Elizabeth Lomasney, a senior from Lockport, Ill., received honorable mention. This year's final outside judge for Hope College was eminent poet Edward Hirsch.

The Academy of American Poets Prize is a national poetry award for college students. In its nearly 50-year history, The Academy of American Poets has awarded more than $350,000 to nearly 10,000 student poets. The 2001-02 academic year is the inaugural year for the award at Hope College.

Many of America's most esteemed poets won their first national recognition through an Academy College Prize, including Diane Ackerman, Toi Derricotte, Mark Doty, Alice Fulton, Tess Gallagher, Louise Glück, Jorie Graham, Joy Harjo, Robert Hass, Li-Young Lee, Heather McHugh, Robert Pinsky, Sylvia Plath, Mark Strand and Charles Wright, among others.

The Academy of American Poets Prize is a college- wide award, and an open competition. Submissions were open to any student registered for classes at Hope full-time, from any major or discipline, about any topic, and in any poetic form. All manuscripts were anonymously submitted. There were 35 entrants this year.

Bode-Lang is a senior English and women's studies major and creative writing minor, as the winner of the prize. She currently works for the Michigan Women's Foundation in Grand Rapids, and plans to continue working in the non-profit arena after graduation. She would like to pursue an MFA in creative writing in the future, but will take a few years off before heading back to school. "Writing has always been a reference point in my life," she said. "Not just as an outlet or a gauge of emotions, but as a centering point. Whether working or studying, I always come back to writing in one way or another."

She is a 1998 graduate of Catholic Central High School in Grand Rapids. She is the daughter of Bruce and Flossie Bode of Grand Rapids. Her husband, Andrew, a poet and an MFA student, is a 1999 Hope graduate.

Lomasney is majoring in English with an emphasis in writing. Next year she will be attending Purdue University in West Lafayette, where she will be a student in the MFA/poetry program as well as a teaching assistant. In the future, she would like to keep writing, earn her doctorate and hopefully teach college-level English. "I write to make sense out of things," she said, "to re-live moments, to gain some intimacy with the people and places around me and within me. The sheer process... is a very happy and welcoming place to be."

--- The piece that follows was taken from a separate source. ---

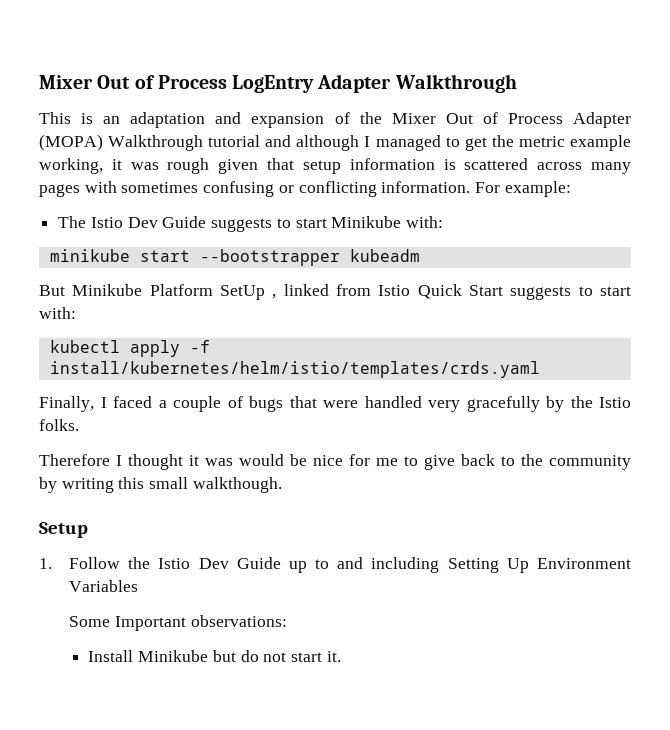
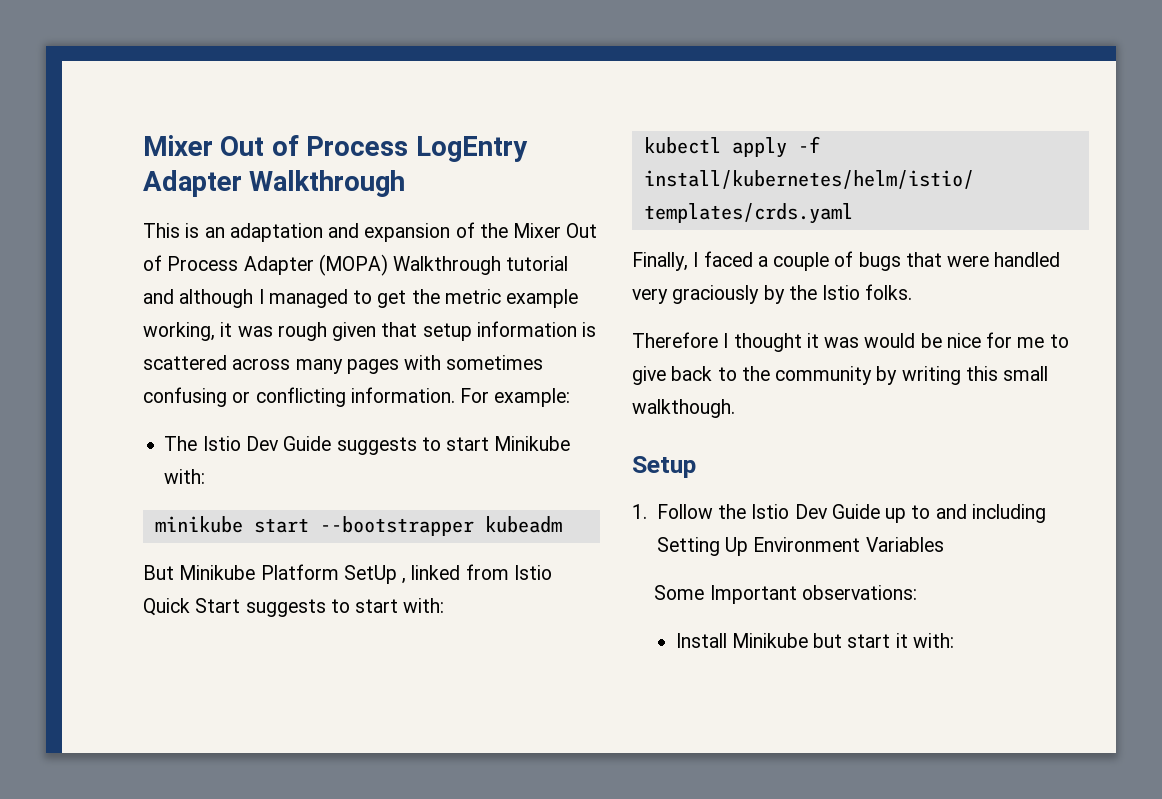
[466,396,540,412] gracefully -> [672,285,760,304] graciously
[240,650,341,662] do not start it. -> [847,633,955,648] start it with:

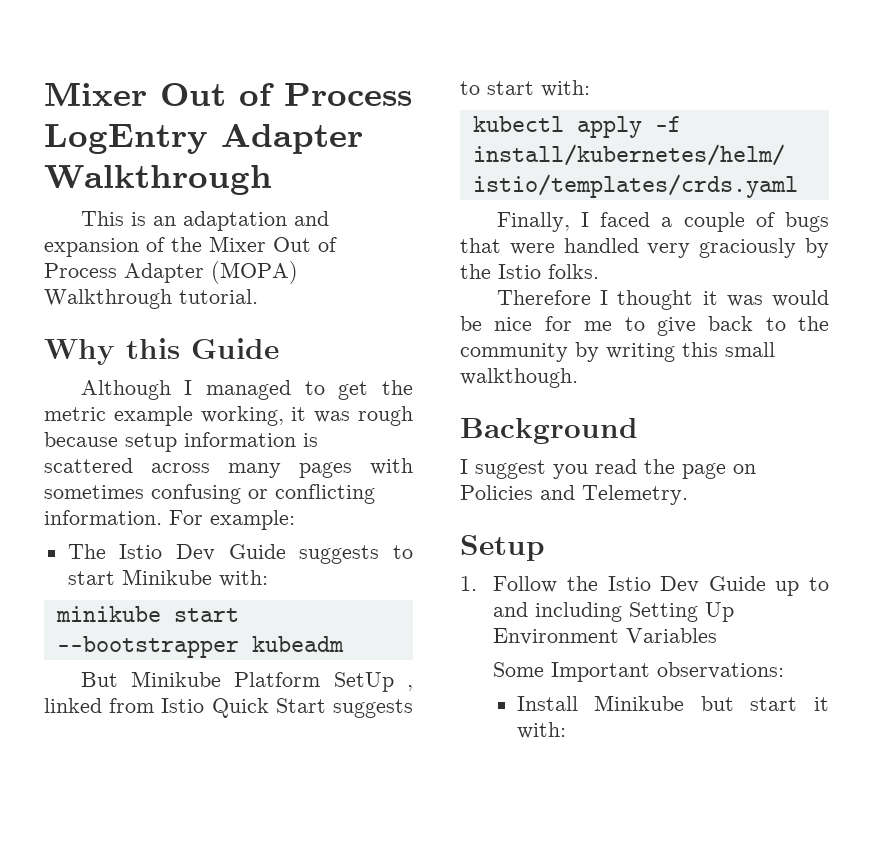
[506,256,569,271] [143,289,254,308] tutorial and although -> [179,289,258,304] [44,338,279,365] [80,380,171,400] tutorial. // Why this Guide // Although
[332,322,418,341] given that -> [44,432,118,447] because
(735, 408) none -> [460,418,638,444] [460,459,756,479] [460,485,688,505] // Background // I suggest you read the page on Policies and Telemetry.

She is a 1998 graduate of Providence Catholic High School in New Lenox, Ill. She is the daughter of Kenneth and Catherine Lomasney of Lockport.

Hirsch is a national best-selling author of nine books of poetry and criticism and a professor in the creative writing program at the University of Houston. His major awards include a MacArthur Fellowship "genius grant," the Rome Prize, the Lyndhurst Prize, the American Academy of Arts and Letters Award in Literature, the National Book Critics Circle Award, the Texas Institute of Letters Award in Poetry, a Guggenheim Fellowship, the Delmore Schwartz Memorial Award, an Ingram Merrill Foundation Award, the Academy of American Poets' Peter I.B. Lavan Younger Poets Award, a National Endowment for the Arts Fellowship, and a Lila Wallace-Reader's Digest Writers' Award, among others. He is a graduate of Grinnell College and the University of Pennsylvania.

The award has been funded by Dr. Thomas Werge, a 1963 Hope graduate who is a professor of English at the University of Notre Dame, to encourage excellent student writing and secure permanent membership for Hope College in the University and College Poetry Prize program of the Academy of American Poets.